I am sorry to report that due to injuries to my hands that I sustained earlier in the week in rescuing my cat Oliver from a very serious household accident I will be unable to teach at the AQS Des Moines Show this week.
I apologize to all the quilters who have signed up and were looking forward to time with me to improve their quilting. ER doctors as well as my internist have assessed the damage to my thumbs and hands and said I must rest them until healing is complete or risk further damage to nerves.
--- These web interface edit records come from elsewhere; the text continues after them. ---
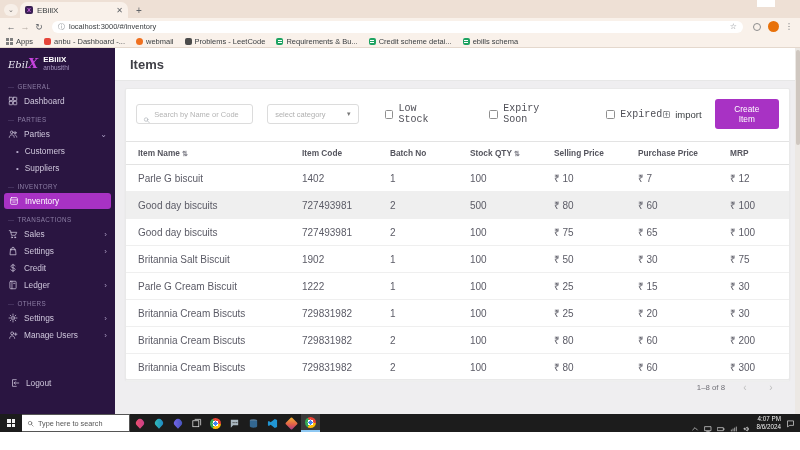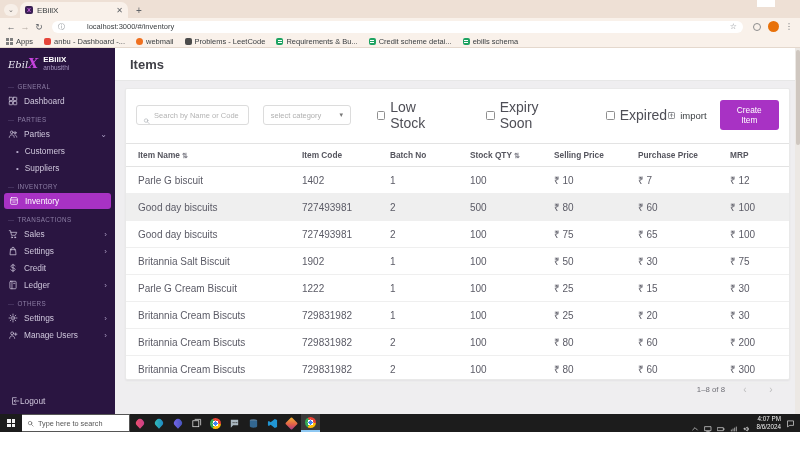"localhost:3000/#/inventory" .omnibox { gap: 22px -> 4px }
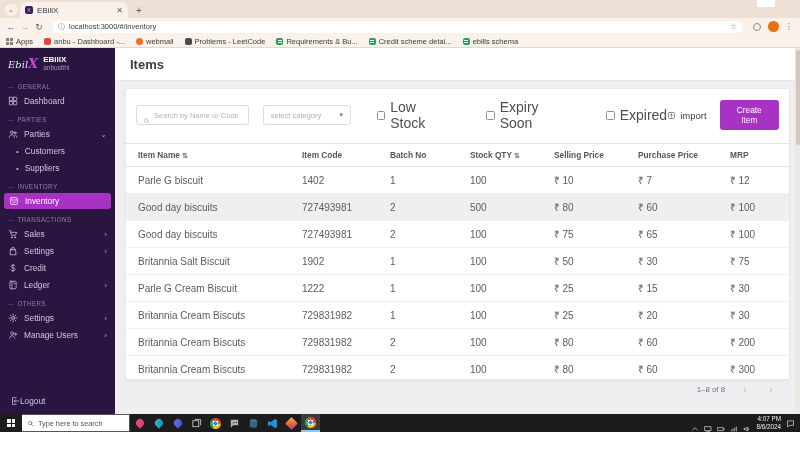"Low Stock" .check-label { font-family: none -> Liberation Mono, monospace; font-size: 14px -> 10px }
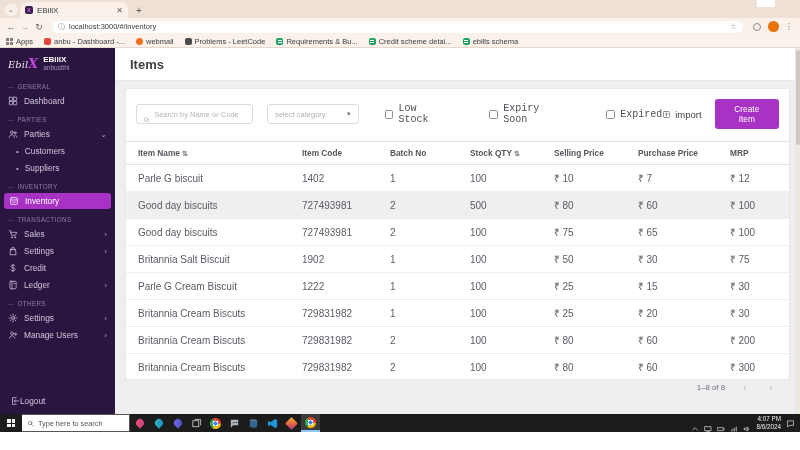"Logout" .logout { gap: 0 -> 6px; padding: 8px 10px 8px -> 8px 10px 26px }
I am on a strong antibiotic cocktail of several meds and the side effects are also giving me some serious symptoms.
Travel would be too difficult and I can't use my hands normally now. No scissors, picking anything up, much less actual quilting at the machine are in my future for awhile.
Oliver is doing well after surgery. I hope you all understand that accidents just jump out at you from nowhere and happen to all of us despite our best intentions to fulfill our obligations.
AQS has found another teacher, Joanie Poole, to fill in at very short notice and she will do her best for you. Take a look at her work at www.heirloomquiltingdesigns.com Her students have given her excellent reviews.
Please send some healing thoughts my way, and thanks for understanding.
Friday, September 14, 2012
"The Fine Art of Echo Quilting" ~ Warm-up exercise
My classes in the upcoming AQS show in Des Moines Oct. 3-6 are almost filled. Thanks everyone for signing up, and I hope you will love what I have to share with you about machine quilting on a home sewing machine.
The photo above shows one of our warm-up exercises for echo quilting to get you comfy and ready to do some more challenging quilting.
Sometimes these warm-ups turn out so well students have gone on and used them in quilts, with pretty threads, as focal point quilting. Some have expanded them to fill entire spaces around other designs as wavy, lyrical background quilting instead. Once you get the hang of even echoes and even stitches, it's fun and easy to do this.
Remember, don't "lazy susan" or turn your quilt sample, even if it is small enough to do so. You'll be at a loss when you quilt a larger quilt in a home machine and cannot turn it. It's best to learn right from the start to quilt in all directions, deal with the visibility problems you face in a home sewing machine, learn to adjust machine speed so you don't overshoot or make mistakes in blind spots. And there will always be blind spots.
This little sample is not perfect, lines are not perfectly spaced, it was done in a class as a demo. You don't have to have perfection to create something beautiful and unique. Instead of making a new sample to show you here that would be a bit better, I used this one so you will feel confident about class, and look forward to coming and exploring quilting with me.
There are a few openings left in "It's Bananas," a 3-hour class that will focus on this design, below, that many have tried from my Quilt Savvy book. If you want to perfect it, get it to look its best, this class is for you.
However, it is also for those of you who simply want to improve all your quilting designs, as much of what I will share with you is what I've learned over the years working with so many talented quilters who have taken my classes. These important things will be included in all my classes to help you improve your own free motion quilting, be more at ease and more confident. I want you to love your own quilting.
To register for this class, go to this weblink at AQS.
Fall is in the air here finally and quilting is as well. I'm packing my teaching samples, preparing handouts, and planning my trip to Des Moines. I hope to see many of you there, even if you aren't in my class, please say hi.